> WORK REQUEST
Return every line from the records below with the string "none".

> EXCERPTED RECORDS
[Start of Attachment]

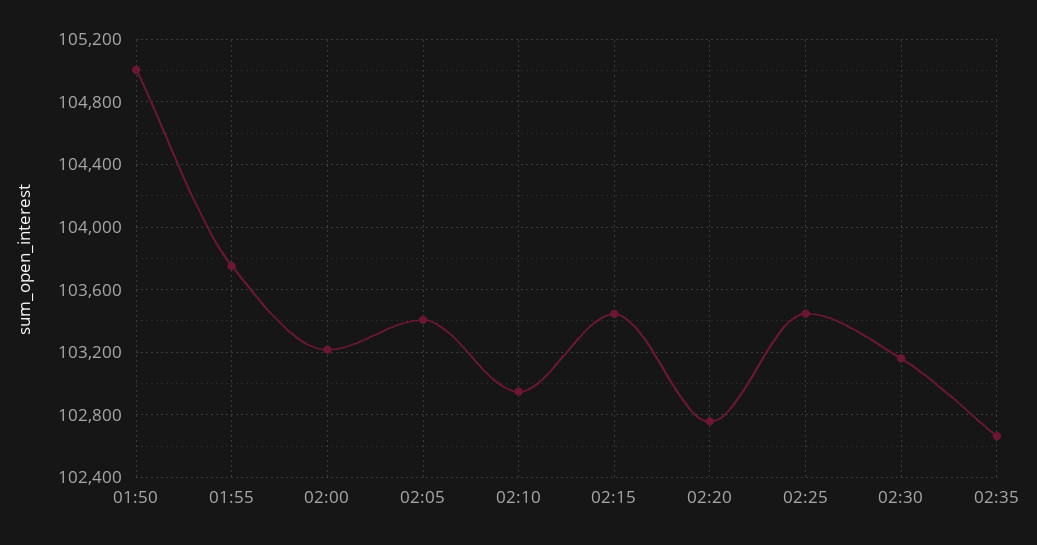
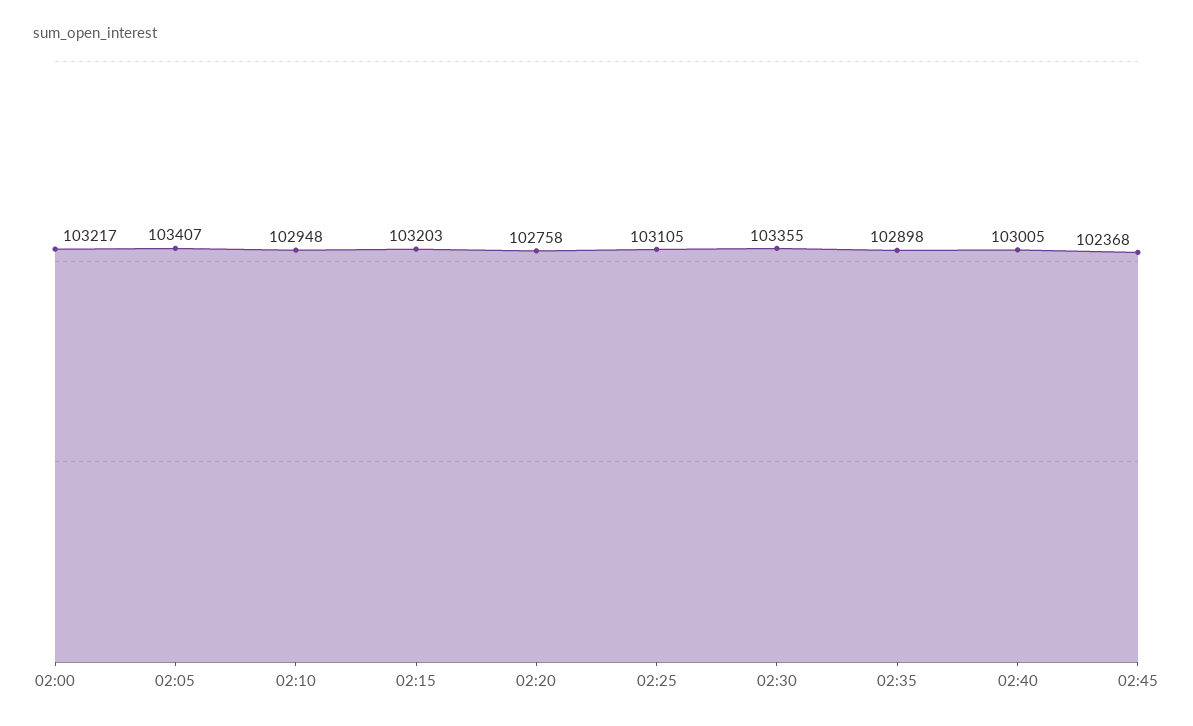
01:50: 105000 -> none
01:55: 103750 -> none
02:15: 103450 -> 103203
02:25: 103450 -> 103105
02:30: 103150 -> 103355
02:35: 102650 -> 102898
02:40: none -> 103005
02:45: none -> 102368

[End of Attachment]

> SOLUTION FOR THIS TASK
01:50: 105000 -> none
01:55: 103750 -> none
02:40: none -> 103005
02:45: none -> 102368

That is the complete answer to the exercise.